Oh wow, he is incredible! I can't get over the detail!








mama, I hope this brings you some comfort.

Oh yeah, I can also see a resemblance between your kids and him in the pictures, especially the profile shots. Amazing work!


----------



## Vespertina (Sep 30, 2006)

I've been waiting to see the finished work. So beautiful! Wow. Such great detail and he resembles William so much.
















How long did it take her to complete this one?


----------



## MI_Dawn (Jun 30, 2005)

I did a lot of soul-searching when I first discovered this idea (on a different baby-loss board, actually) because I had that same reaction - I thought it would be too weird, too morbid. From the outside looking in, I can still feel that judgment, even my own. But I just knew I had to have him. I just knew it, and I didn't know why, it just felt right to have a reborn of William done to remember him. I struggled for a while and talked to DH, who was (amazingly, thank goodness) totally supportive. Another girlfriend also reminded me that if we still lived in community, in tribal cultures, I'd be holding other mama's babies all the time, probably even nursing them, and it would be part of the mourning process.

As for how it works, you have to find an artist who does "memory" or "portrait" reborns. And yes, I submitted a picture (several) to her, we chose a "sculpt" that looked like him, and then she "reborned" him...







I chose his eye and hair color. I also had her include a spine (so when you run your hand down his back, you can feel it.) It took her about a month to finish this one. She has the sleeping sculpt now and is working on that one.

And the pictures I took can't do this doll justice. You truly have to experience it. My husband and my oldest son (15) were just wide-eyed at how real he looks and feels. (I could barely get him away from my 8 yo daughter!) He is totally like holding a real baby. I felt weird leaving him alone in a room, he's so real-looking and feeling.

I know it's not for everybody... and I know lots of folks in and out of the loss community might think it's creepy... but I'm glad I did it. I've already done a bit of mourning with him, and I imagine I will do a great deal more.
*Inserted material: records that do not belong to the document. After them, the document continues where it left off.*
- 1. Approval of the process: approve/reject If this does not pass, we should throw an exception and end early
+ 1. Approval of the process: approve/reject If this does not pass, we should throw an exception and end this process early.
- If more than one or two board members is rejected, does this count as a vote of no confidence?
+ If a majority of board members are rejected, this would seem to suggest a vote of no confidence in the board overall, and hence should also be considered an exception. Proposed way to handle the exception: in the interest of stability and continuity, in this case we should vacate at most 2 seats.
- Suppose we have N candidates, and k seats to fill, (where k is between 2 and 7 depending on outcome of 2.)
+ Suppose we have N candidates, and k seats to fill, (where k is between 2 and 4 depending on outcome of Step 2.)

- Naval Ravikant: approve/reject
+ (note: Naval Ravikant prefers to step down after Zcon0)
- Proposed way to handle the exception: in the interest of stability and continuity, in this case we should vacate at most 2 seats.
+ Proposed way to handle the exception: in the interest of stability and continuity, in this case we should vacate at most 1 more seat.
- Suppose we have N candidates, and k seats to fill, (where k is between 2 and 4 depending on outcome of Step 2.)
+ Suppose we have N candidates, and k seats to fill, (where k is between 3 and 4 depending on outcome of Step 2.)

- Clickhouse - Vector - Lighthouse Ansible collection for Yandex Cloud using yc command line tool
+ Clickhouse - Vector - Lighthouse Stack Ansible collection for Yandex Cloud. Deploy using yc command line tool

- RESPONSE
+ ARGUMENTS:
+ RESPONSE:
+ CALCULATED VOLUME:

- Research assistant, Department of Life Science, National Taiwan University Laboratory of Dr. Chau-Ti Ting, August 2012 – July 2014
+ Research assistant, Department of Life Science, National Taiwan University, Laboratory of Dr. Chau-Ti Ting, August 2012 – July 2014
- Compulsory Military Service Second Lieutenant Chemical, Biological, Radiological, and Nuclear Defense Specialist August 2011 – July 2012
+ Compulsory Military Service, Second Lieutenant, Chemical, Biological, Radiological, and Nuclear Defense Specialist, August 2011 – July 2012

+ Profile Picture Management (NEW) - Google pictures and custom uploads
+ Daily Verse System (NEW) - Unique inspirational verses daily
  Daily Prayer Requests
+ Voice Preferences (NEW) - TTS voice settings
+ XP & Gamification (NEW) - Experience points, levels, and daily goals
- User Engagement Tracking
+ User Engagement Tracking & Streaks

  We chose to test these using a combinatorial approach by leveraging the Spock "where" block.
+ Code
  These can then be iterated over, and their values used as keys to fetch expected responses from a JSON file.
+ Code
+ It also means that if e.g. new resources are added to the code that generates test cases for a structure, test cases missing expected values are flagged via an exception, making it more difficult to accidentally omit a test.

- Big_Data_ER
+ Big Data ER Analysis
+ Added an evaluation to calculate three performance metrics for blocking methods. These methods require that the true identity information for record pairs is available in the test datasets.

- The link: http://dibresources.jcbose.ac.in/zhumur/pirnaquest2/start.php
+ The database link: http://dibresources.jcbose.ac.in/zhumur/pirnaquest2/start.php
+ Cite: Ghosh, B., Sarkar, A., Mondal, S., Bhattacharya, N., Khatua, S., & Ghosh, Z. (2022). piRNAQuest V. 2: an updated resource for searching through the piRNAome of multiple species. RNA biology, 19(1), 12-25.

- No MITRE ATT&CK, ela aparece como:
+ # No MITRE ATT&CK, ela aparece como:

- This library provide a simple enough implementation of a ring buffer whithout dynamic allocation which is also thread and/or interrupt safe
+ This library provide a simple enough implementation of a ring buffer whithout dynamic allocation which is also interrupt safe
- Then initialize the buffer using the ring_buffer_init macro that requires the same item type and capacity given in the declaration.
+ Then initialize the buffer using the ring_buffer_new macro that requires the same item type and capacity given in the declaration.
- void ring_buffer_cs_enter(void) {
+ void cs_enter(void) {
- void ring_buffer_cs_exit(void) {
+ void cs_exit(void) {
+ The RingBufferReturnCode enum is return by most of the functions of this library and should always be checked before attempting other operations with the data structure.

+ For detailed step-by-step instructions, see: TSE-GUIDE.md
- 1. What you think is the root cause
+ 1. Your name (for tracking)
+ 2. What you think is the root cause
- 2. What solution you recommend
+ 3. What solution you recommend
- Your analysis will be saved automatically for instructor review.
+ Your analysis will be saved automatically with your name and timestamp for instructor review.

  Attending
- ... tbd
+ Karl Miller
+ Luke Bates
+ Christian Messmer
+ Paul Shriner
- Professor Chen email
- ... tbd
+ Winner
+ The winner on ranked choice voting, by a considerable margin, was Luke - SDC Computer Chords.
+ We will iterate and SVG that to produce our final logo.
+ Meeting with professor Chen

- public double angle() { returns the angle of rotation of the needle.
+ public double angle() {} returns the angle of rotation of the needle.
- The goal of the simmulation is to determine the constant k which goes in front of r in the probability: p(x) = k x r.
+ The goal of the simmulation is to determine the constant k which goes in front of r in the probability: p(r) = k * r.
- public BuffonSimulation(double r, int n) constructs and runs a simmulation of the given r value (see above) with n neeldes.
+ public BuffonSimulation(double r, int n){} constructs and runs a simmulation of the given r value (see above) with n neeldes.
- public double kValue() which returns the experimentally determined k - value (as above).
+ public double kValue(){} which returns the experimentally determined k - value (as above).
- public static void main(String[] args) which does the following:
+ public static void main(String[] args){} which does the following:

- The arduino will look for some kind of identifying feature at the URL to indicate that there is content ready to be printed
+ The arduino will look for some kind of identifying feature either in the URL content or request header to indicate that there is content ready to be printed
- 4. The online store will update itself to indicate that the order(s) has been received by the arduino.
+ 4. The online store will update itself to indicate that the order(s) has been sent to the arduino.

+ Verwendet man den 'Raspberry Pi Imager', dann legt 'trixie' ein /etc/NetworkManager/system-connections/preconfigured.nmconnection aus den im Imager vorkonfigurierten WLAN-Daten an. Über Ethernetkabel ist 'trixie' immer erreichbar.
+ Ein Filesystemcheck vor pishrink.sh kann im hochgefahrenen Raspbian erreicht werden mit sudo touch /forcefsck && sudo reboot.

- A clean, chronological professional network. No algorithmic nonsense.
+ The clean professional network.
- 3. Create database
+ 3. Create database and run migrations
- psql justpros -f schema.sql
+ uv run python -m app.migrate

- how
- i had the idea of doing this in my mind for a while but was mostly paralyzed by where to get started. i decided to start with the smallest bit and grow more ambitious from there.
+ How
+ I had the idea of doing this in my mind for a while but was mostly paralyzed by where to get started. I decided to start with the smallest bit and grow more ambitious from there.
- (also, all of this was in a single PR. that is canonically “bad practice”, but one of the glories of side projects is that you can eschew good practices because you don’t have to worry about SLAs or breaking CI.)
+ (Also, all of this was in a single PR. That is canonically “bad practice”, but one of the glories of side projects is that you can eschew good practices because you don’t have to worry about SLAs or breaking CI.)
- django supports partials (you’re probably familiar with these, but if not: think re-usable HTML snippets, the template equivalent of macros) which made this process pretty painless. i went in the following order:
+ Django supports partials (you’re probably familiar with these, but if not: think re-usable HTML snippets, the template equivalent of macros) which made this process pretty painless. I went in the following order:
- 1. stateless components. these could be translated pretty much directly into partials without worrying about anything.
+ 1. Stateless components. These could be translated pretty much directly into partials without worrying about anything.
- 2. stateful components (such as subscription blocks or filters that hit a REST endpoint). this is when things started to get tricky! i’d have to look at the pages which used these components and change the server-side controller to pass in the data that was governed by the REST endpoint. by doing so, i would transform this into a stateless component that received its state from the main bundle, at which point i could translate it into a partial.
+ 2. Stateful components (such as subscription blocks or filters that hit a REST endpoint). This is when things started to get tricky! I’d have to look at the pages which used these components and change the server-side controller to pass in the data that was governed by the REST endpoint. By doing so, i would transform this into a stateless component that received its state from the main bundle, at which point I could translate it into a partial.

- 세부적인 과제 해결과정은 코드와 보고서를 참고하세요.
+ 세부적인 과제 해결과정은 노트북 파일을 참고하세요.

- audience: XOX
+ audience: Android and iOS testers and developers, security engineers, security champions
It's almost shamanic in a way... very symbolic.

Now I can't wait for the little girl reborn I got cheap off ebay for my daughter to come, so I can hold my reborn William for more than five minutes! *snerk*


----------



## calmom (Aug 11, 2002)

dawn, my NO NO NO was not that i thought you shouldn't do it, i just meant that it broke my heart for you and i wanted you to have your baby instead of the doll. (((Hugs))) i think he is very beautiful! i should've worded my post more carefully.

i would totally do it if my dh was ok with it.

do you also choose how much the doll weighs?


----------



## ~Mamaterra~ (Jul 5, 2006)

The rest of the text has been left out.